PROBLEM REQUIREMENTS: Lines of the listing below that contain the string "ascending" are to be returned.

MATERIAL FOR THIS TASK:
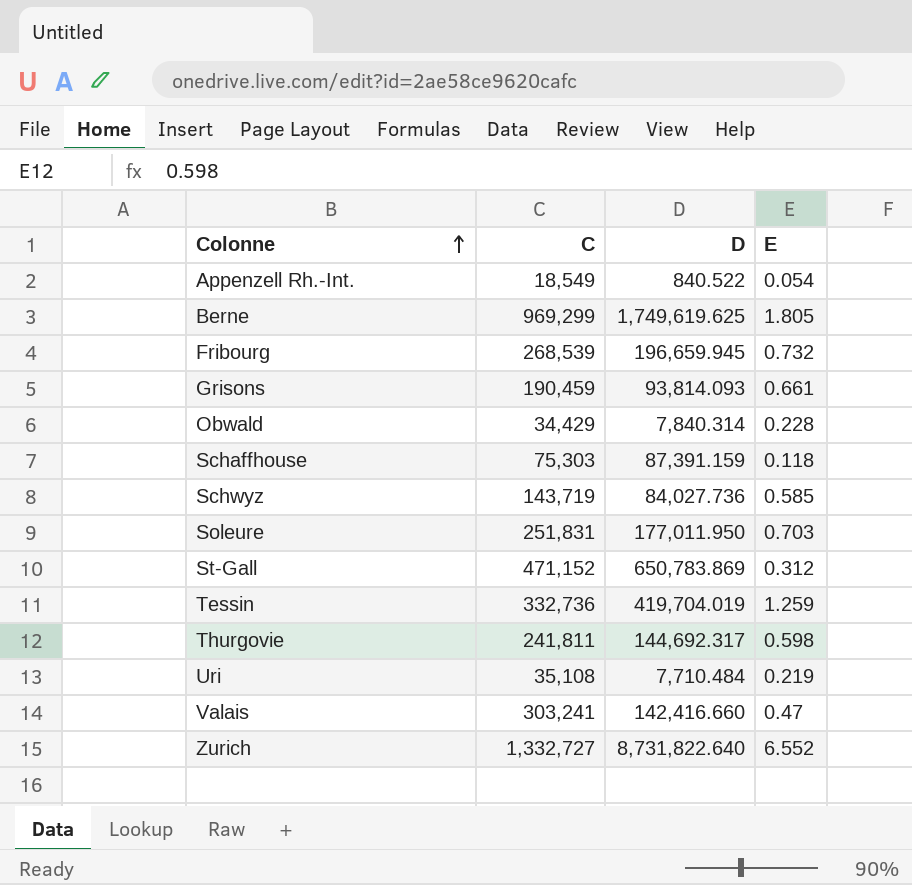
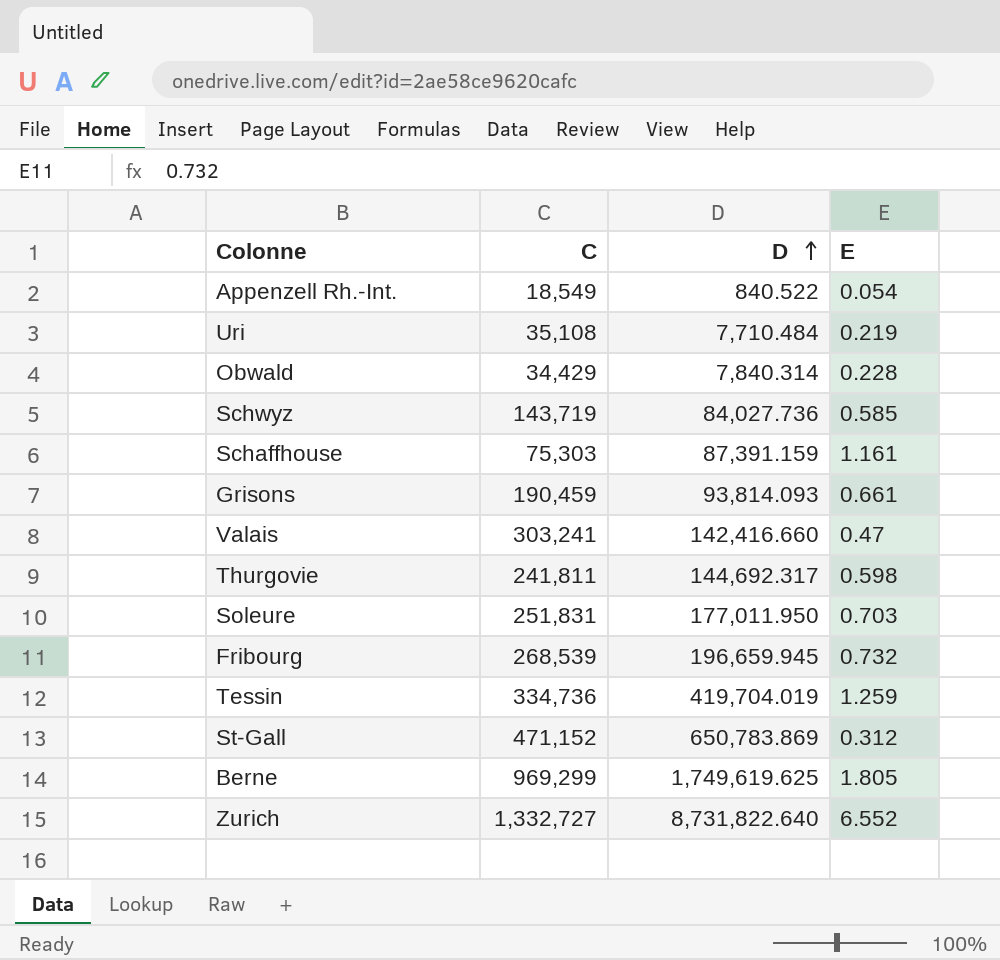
row order: Colonne ascending -> D ascending
Schaffhouse | E: 0.118 -> 1.161
Tessin | C: 332,736 -> 334,736

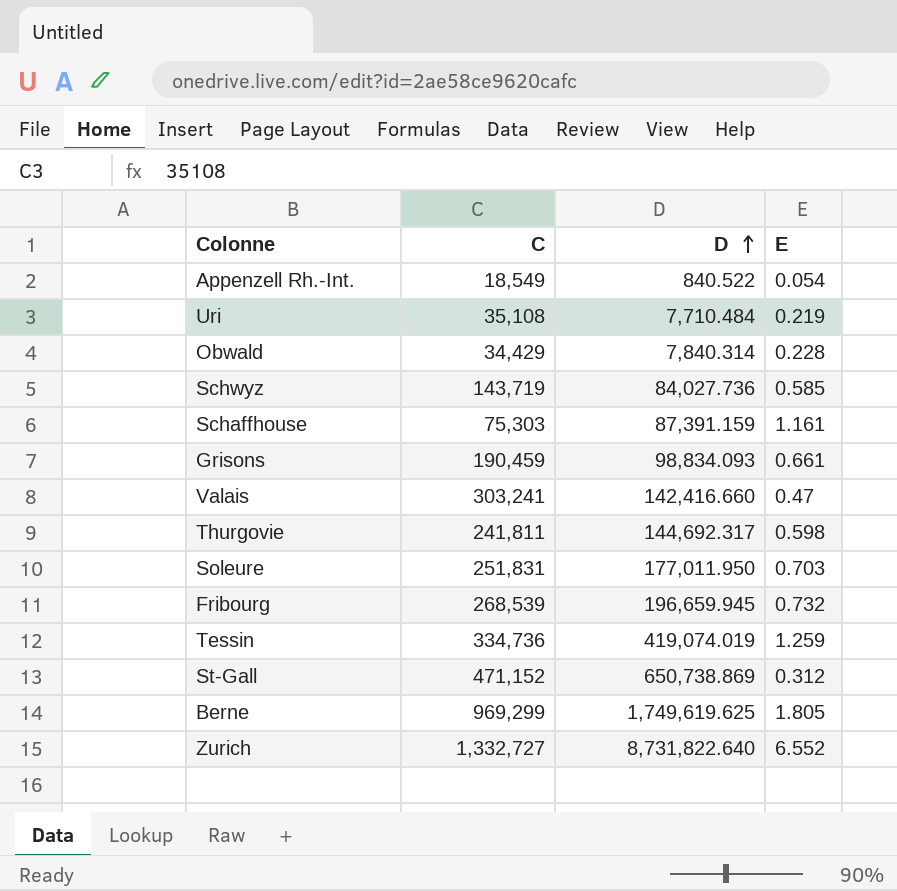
Grisons | D: 93,814.093 -> 98,834.093
Tessin | D: 419,704.019 -> 419,074.019
St-Gall | D: 650,783.869 -> 650,738.869

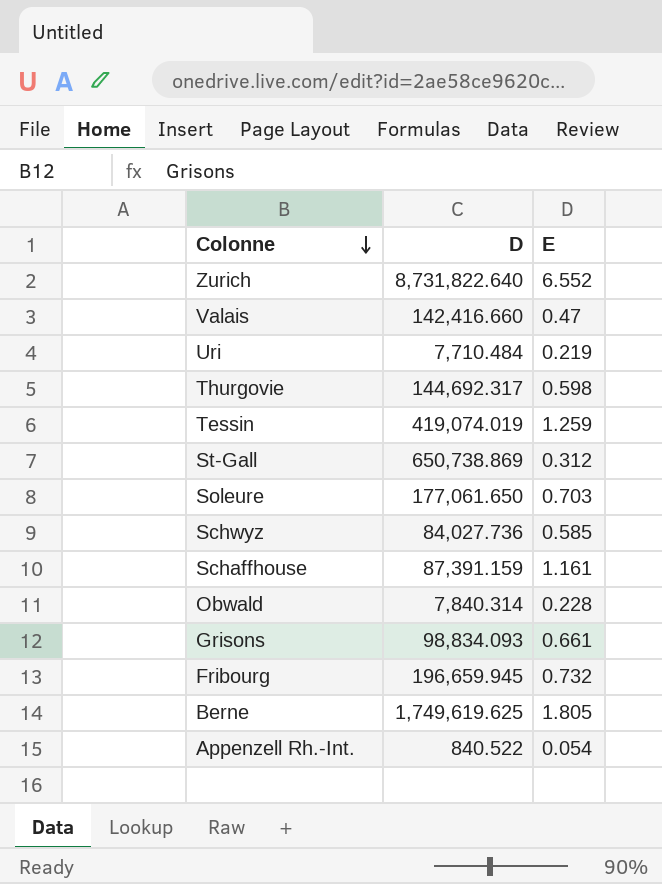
row order: D ascending -> Colonne descending
column C | position: 2 -> none
Soleure | D: 177,011.950 -> 177,061.650

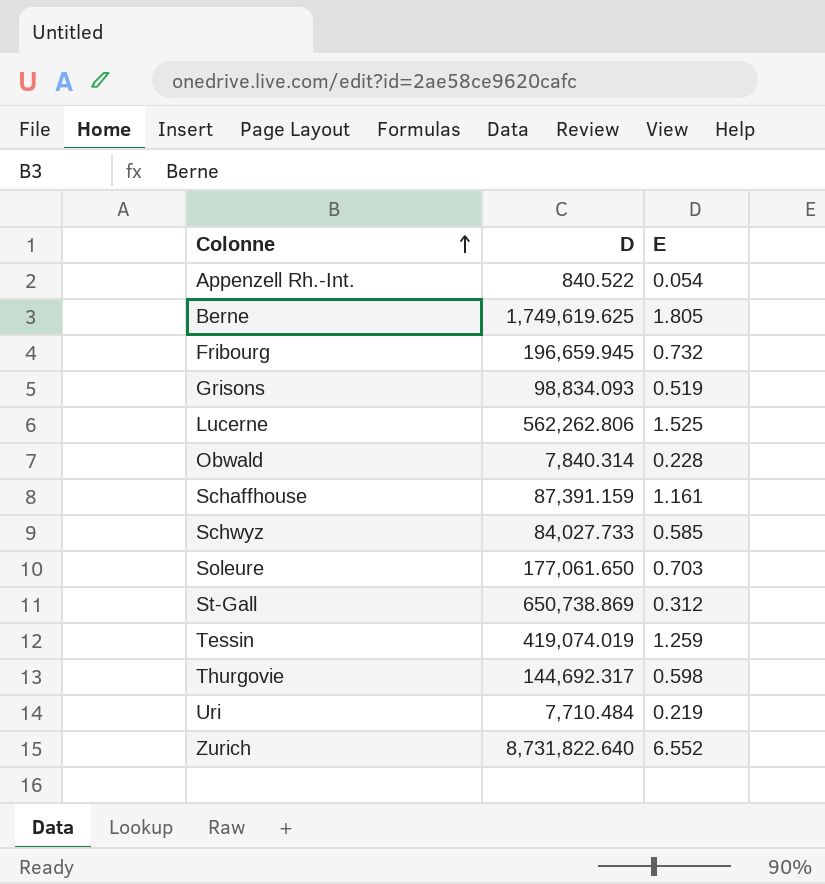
row order: Colonne descending -> Colonne ascending
row Valais: 142,416.660 | 0.47 -> none
Grisons | E: 0.661 -> 0.519
row Lucerne: none -> 562,262.806 | 1.525
Schwyz | D: 84,027.736 -> 84,027.733

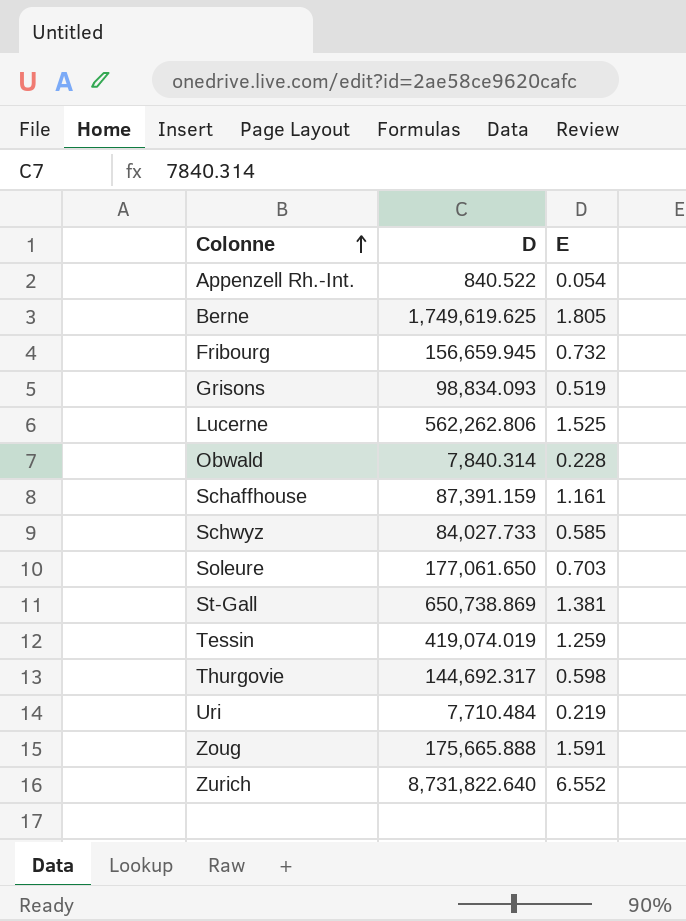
Fribourg | D: 196,659.945 -> 156,659.945
St-Gall | E: 0.312 -> 1.381
row Zoug: none -> 175,665.888 | 1.591

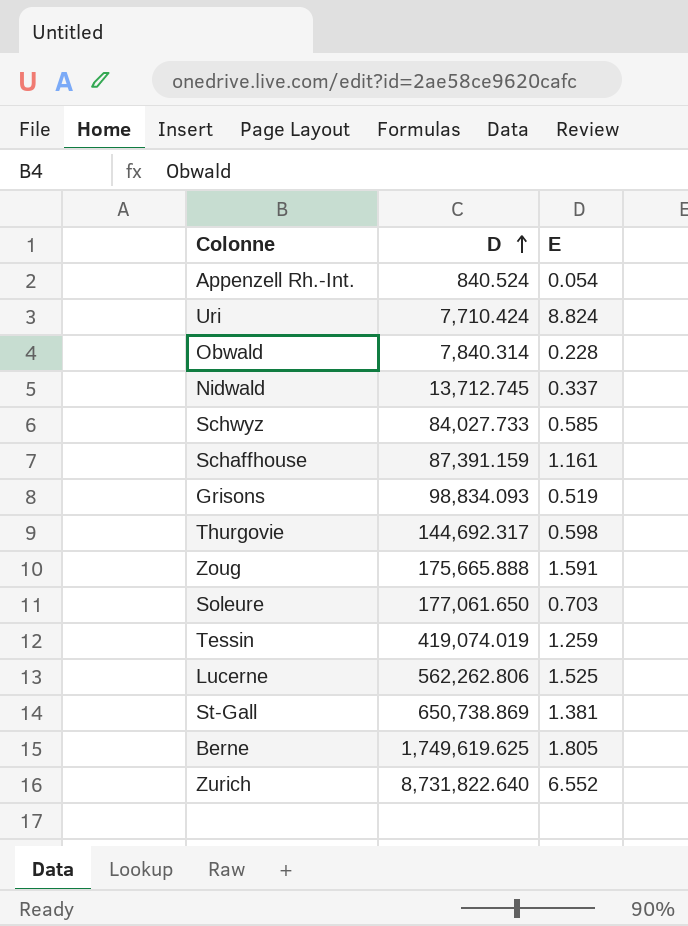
row order: Colonne ascending -> D ascending
row Fribourg: 156,659.945 | 0.732 -> none
Appenzell Rh.-Int. | D: 840.522 -> 840.524
Uri | D: 7,710.484 -> 7,710.424
Uri | E: 0.219 -> 8.824
row Nidwald: none -> 13,712.745 | 0.337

ANSWER SPACE:
row order: Colonne ascending -> D ascending
row order: D ascending -> Colonne descending
row order: Colonne descending -> Colonne ascending
row order: Colonne ascending -> D ascending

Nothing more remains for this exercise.